Hiding her face from him, she rushed out of the visitor’s area.

Lester wore a despondent look as he entered the room, his hands shoved deep in his pockets. He nodded towards his father, kicking at the floor as he walked over to his chair.

“I’m sorry, dad,” he said.

“I know, son.”

“I’m sorry for throwing those tomatoes at you.”

“Were you the one who hit me square in the nose?”

Lester nodded solemnly.

“You have a good arm. You almost knocked me to the ground.”

“I’m sorry, dad.”

“No more sorries, okay?”

Lester shook his head. “I still got to say how sorry I am for telling people you cut off my thumb.”

“It’s over, Lester.”

“I’m still so sorry. You lost our house because of that.

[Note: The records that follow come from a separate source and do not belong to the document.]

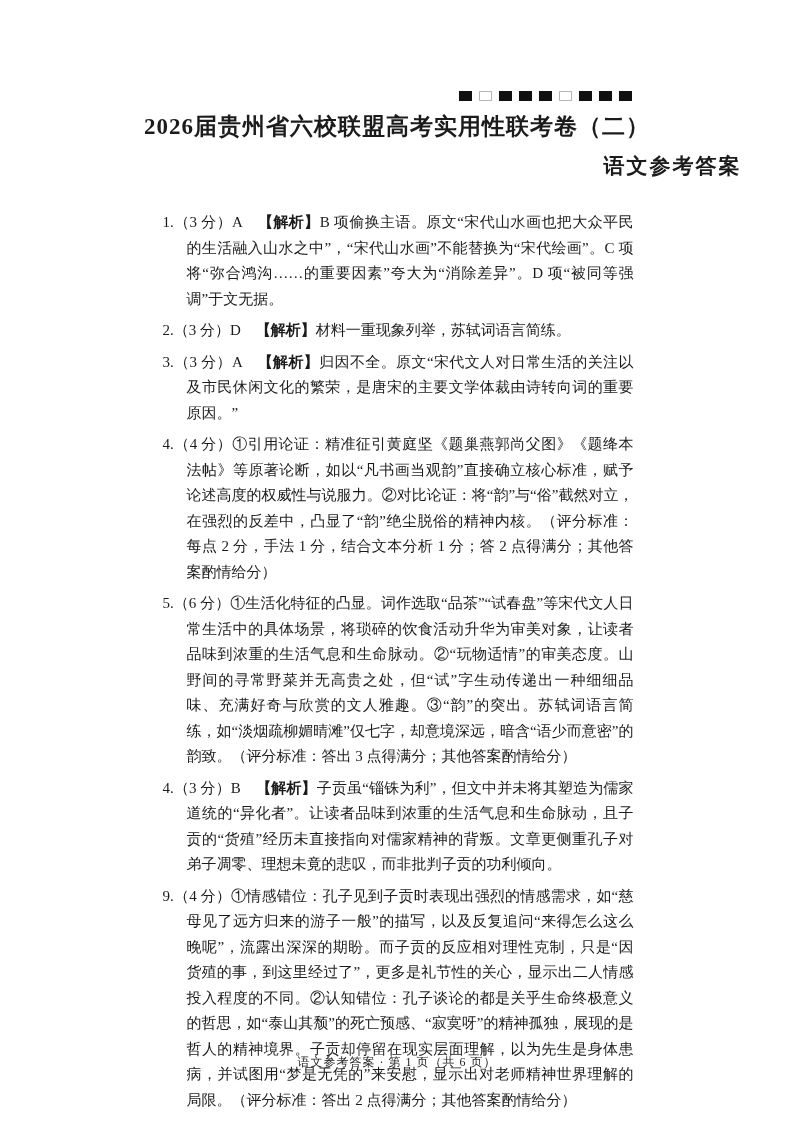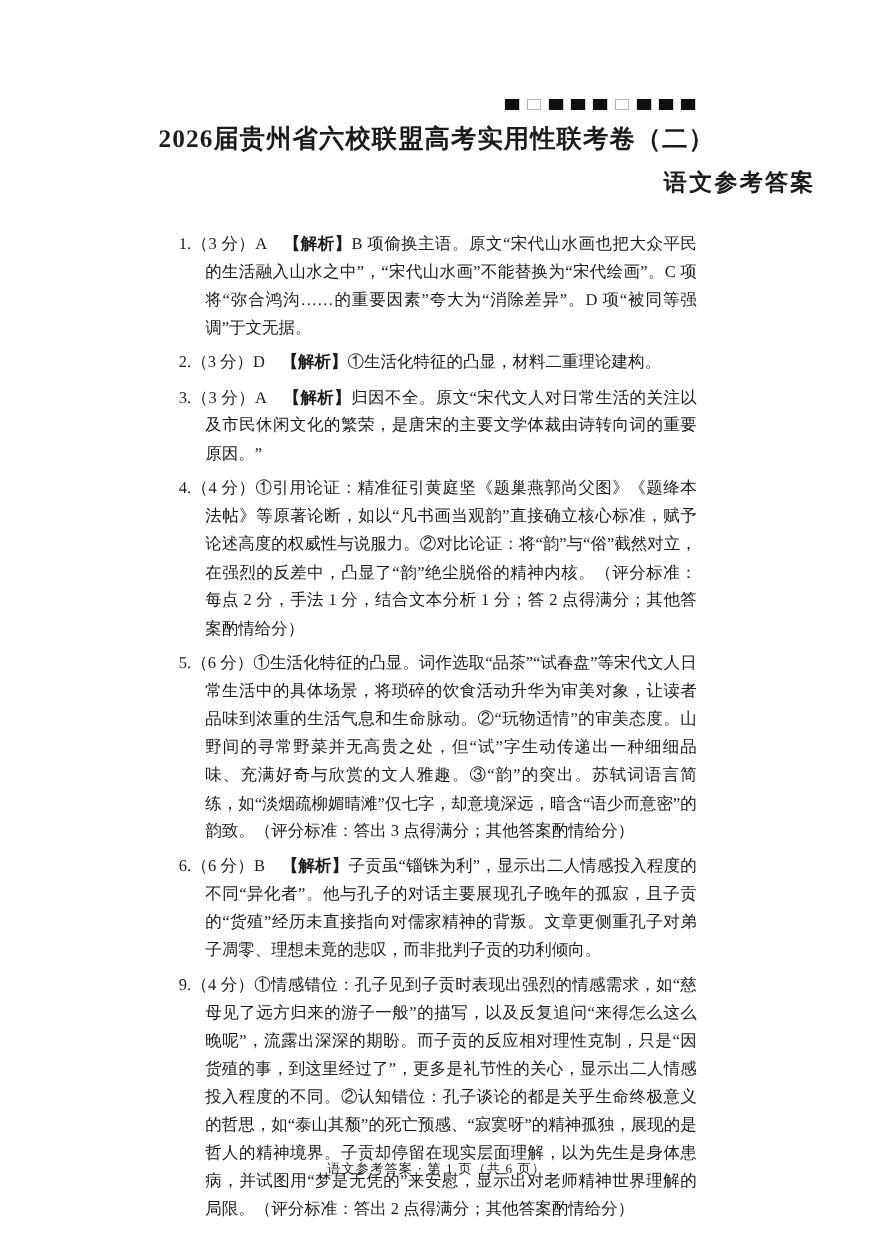"①生活化特征的凸显，材料二重理论建构。" span { text: ①生活化特征的凸显，材料二重理论建构 -> 材料一重现象列举，苏轼词语言简练 }
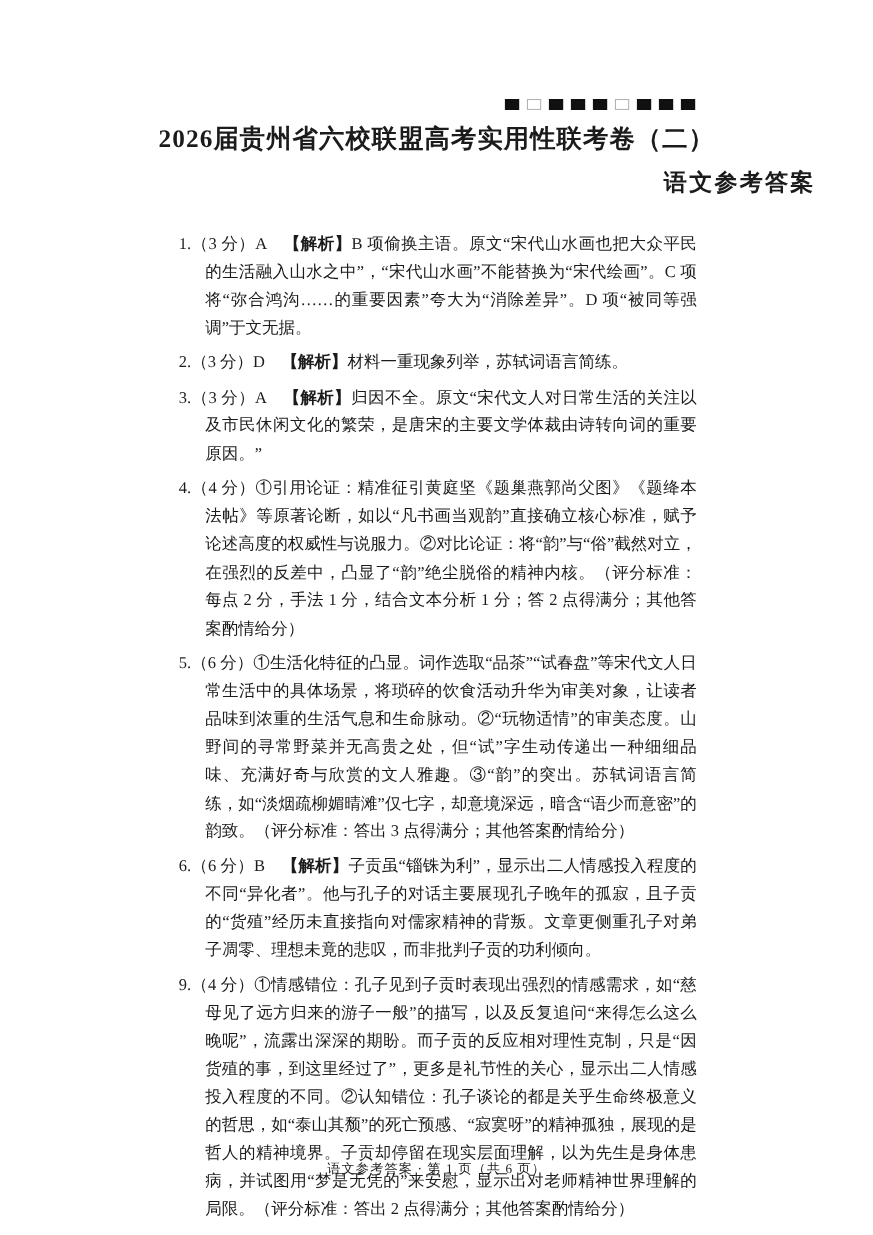"6.（6 分）B" span { text: 6.（6 -> 4.（3 }
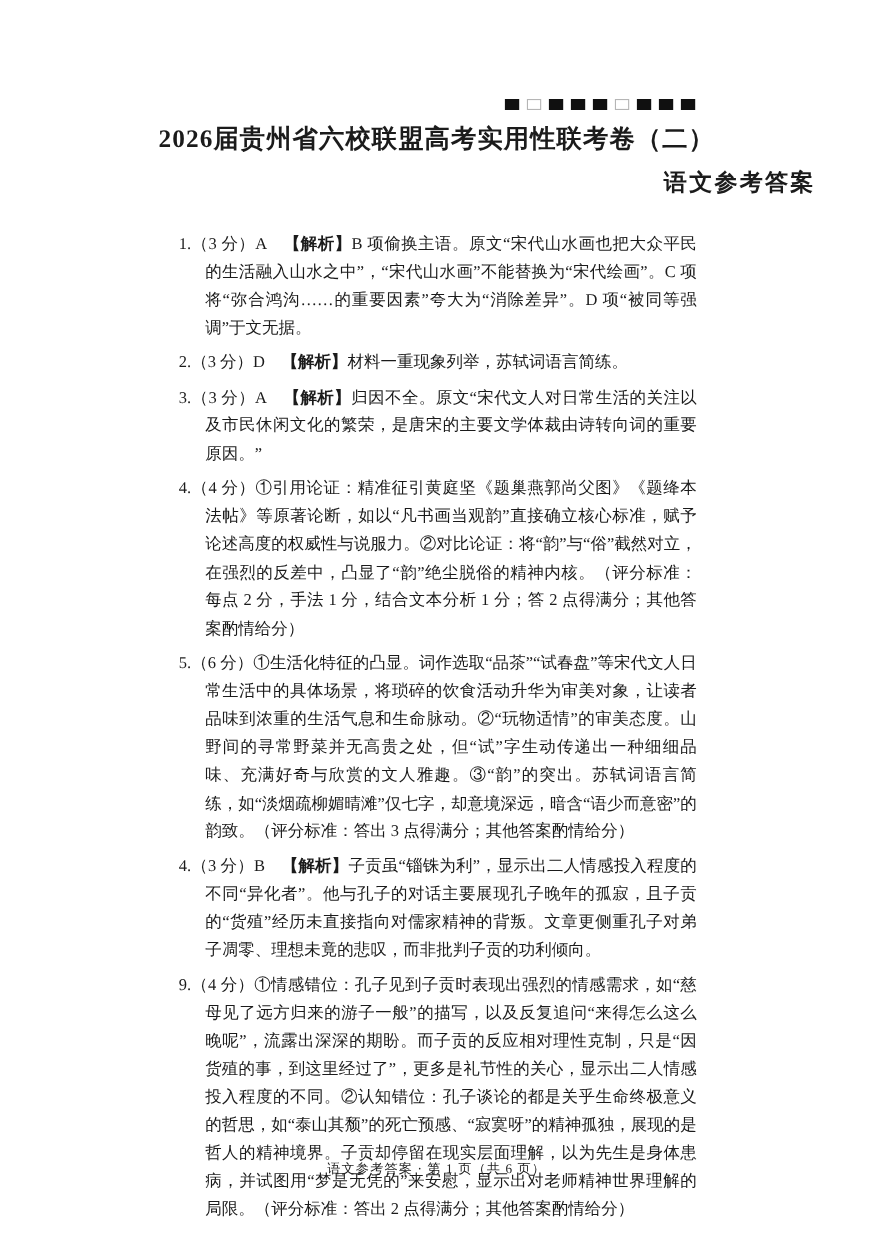"子贡虽“锱铢为利”，显示出二人情感投入程度的不同“异化者”。他与孔子的对话主要展" span { text: 显示出二人情感投入程度的不同“异化者”。他与孔子的对话主要展现孔子晚年的孤寂 -> 但文中并未将其塑造为儒家道统的“异化者”。让读者品味到浓重的生活气息和生命脉动 }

And everything else that happened… to you… to Bert… It was all my fault. I just couldn’t remember anything about what happened to me, and when they asked me to say those things I went along because I didn’t want to be Caretaker. I’m so sorry, dad.”

“So you don’t remember Aukowies biting off your thumb?”

Lester shook his head.

“You just said that to help me out?”

“Yeah.”

“Son, come closer.”

Lester wiped a hand under his nose and hesitantly stepped forward. Jack Durkin grabbed him and hugged his son close to his chest. He let go only when he realized Lester was struggling to maintain his composure and would be bawling soon.

“Okay, son,” he said, “you better go back out with your ma. Take good care of her, okay?”

Lester nodded morosely, his mouth forming a tiny circle on his pale face. Durkin watched him leave and wondered why he was so disappointed. If Lester had truly seen the Aukowies bite off his thumb, then the world was damned. As it was, there was still a glimmer of hope his psychiatrist’s angle on it was right-that the Aukowies existed only in his mind. At least he could hope for the best.